Throughput control for shared containers
If multiple workloads share the same container, use throughput control groups to cap the RU/s consumed by bulk ingestion and prevent it from starving other workloads:
Note
Throughput control requires a supported minimum Azure Cosmos DB Java SDK v4 version. The throughput control APIs are also annotated with @Beta and are subject to change. Verify the current version requirements and API status in the throughput control documentation before using the following sample.
ThroughputControlGroupConfig groupConfig =
new ThroughputControlGroupConfigBuilder()
.groupName("bulkIngestionGroup")
.targetThroughputThreshold(0.75) // limit ingestion to 75% of provisioned throughput
.defaultControlGroup(true)
.build();
container.enableLocalThroughputControlGroup(groupConfig);
To coordinate throughput limits across multiple ingestion machines, use global throughput control instead.
Reference implementations
| Sample | Description |
|---|---|
| azure-cosmos-distributed-bulk-sample | End-to-end distributed ingestion with job tracking, restartable batches, auto-tuned micro-batch sizes, and configurable retry and concurrency settings. |
| ThroughputControlQuickstartAsync.java | Local throughput control, global throughput control with a shared RU limit via a metadata container, and priority-based throttling. |
Performance tips
Consider the following points for better performance when using the bulk executor library:
For best performance, run your application from an Azure VM in the same region as your Azure Cosmos DB account write region.

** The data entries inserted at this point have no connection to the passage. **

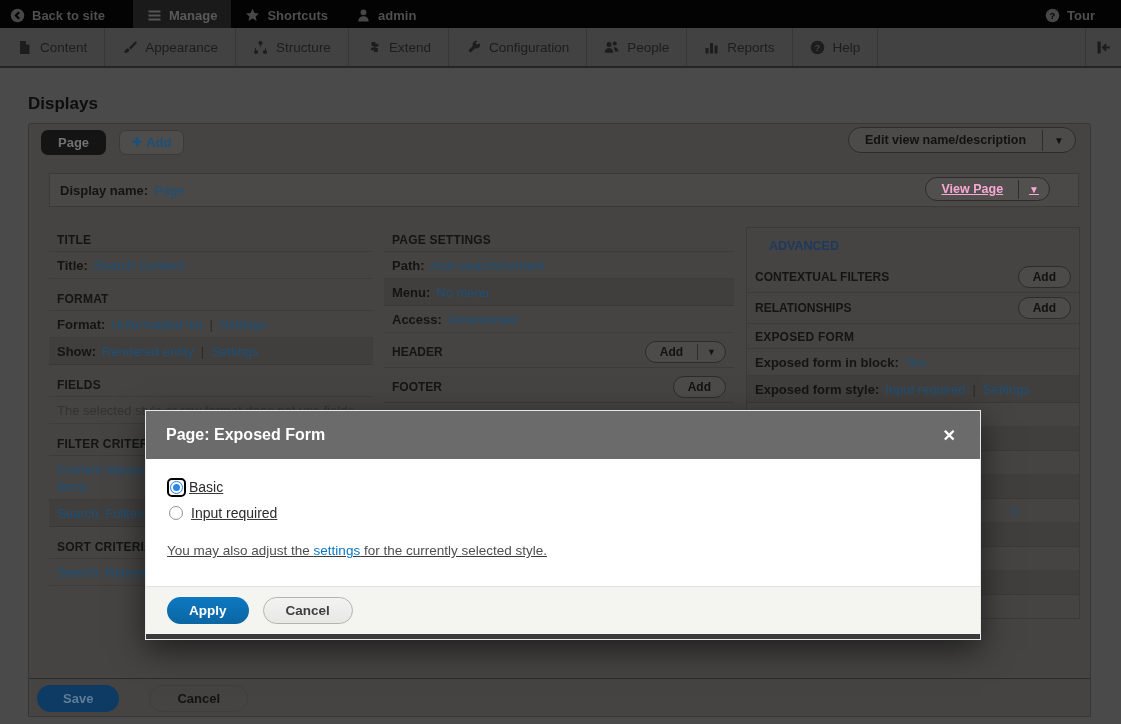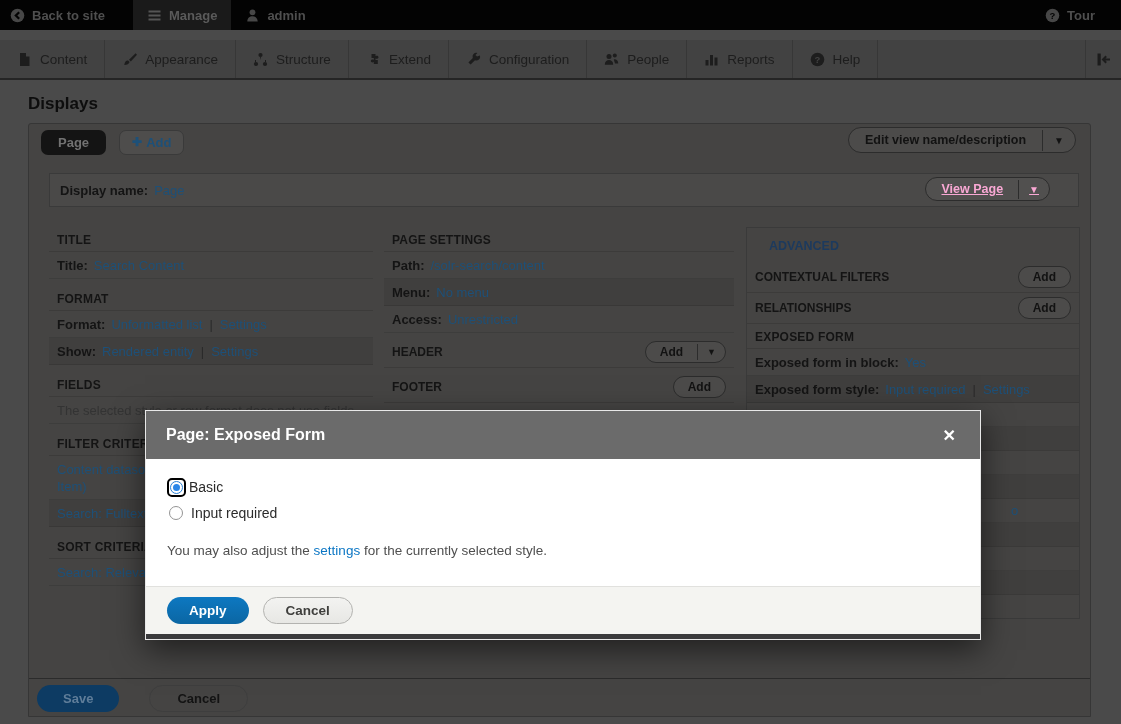"Shortcuts" div.tb-item { html: none -> <div> <svg> <path></path> </svg> <span>Shortcuts</span> </div> }
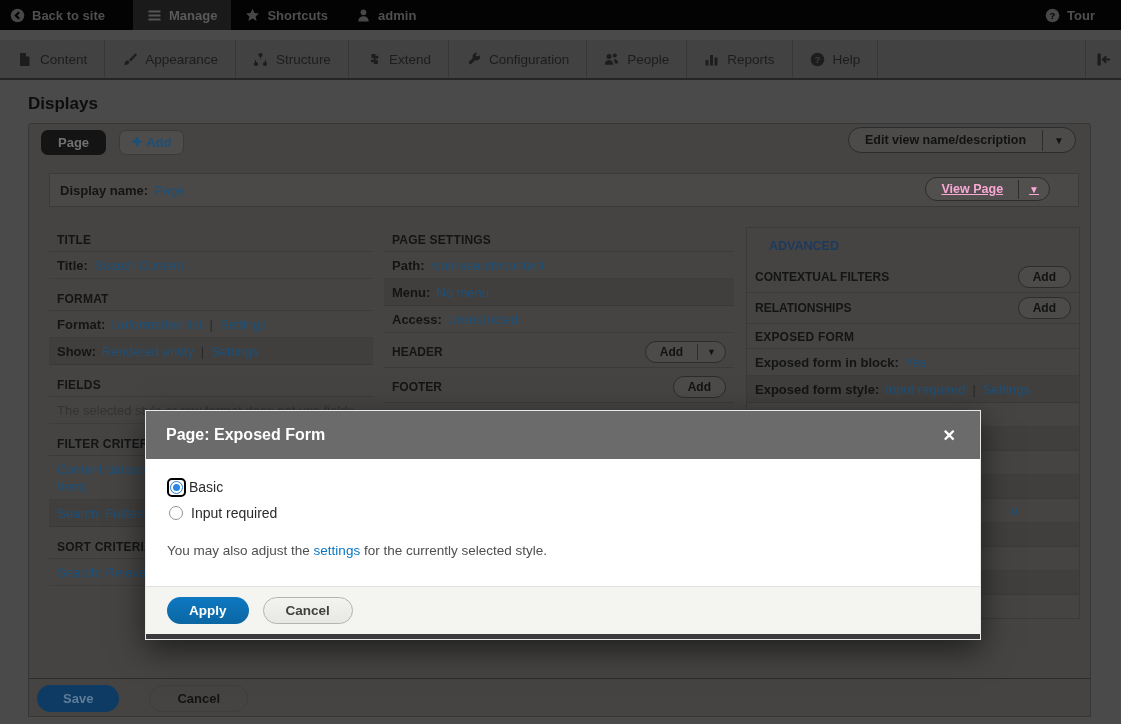"Content" .traybar { top: 40px -> 28px }
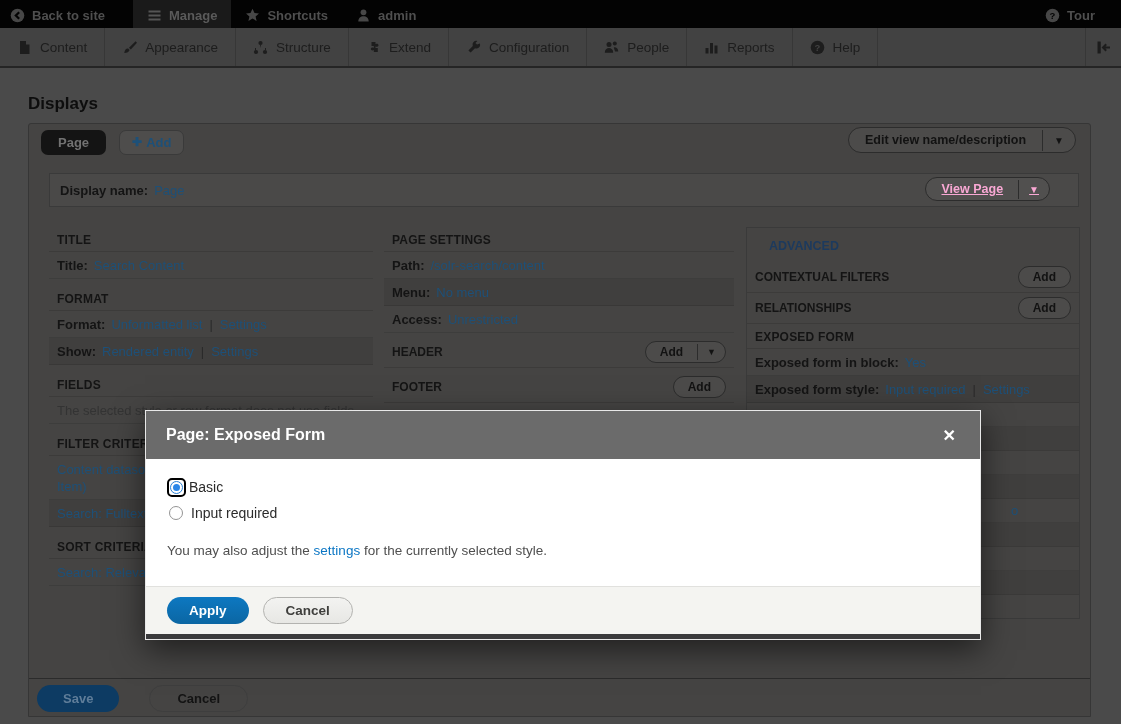"Basic" .modal-body { text-decoration: none -> underline }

To achieve higher throughput:
- Set the JVM heap size large enough to avoid memory issues when handling large numbers of documents. Suggested heap size:
max(3 GB, 3 * sizeof(all documents passed to bulk import API in one batch)). - Bulk operations have a preprocessing phase, so you get higher throughput when processing large document sets. For example, importing 10,000,000 documents by running bulk import 10 times with 1,000,000 documents each is more efficient than running it 100 times with 100,000 documents each.
- Set the JVM heap size large enough to avoid memory issues when handling large numbers of documents. Suggested heap size:
Instantiate a single
CosmosAsyncClientobject for the entire application within a single virtual machine that corresponds to a specific Azure Cosmos DB container.A single bulk operation API execution consumes a large chunk of the client machine's CPU and network I/O by spawning multiple tasks internally. Avoid spawning multiple concurrent tasks within your application process, where each task executes bulk operation API calls. If a single bulk operation API call running on a single virtual machine can't consume your entire container's throughput (if your container's throughput > 1 million RU/s), create separate virtual machines to execute bulk operation API calls concurrently.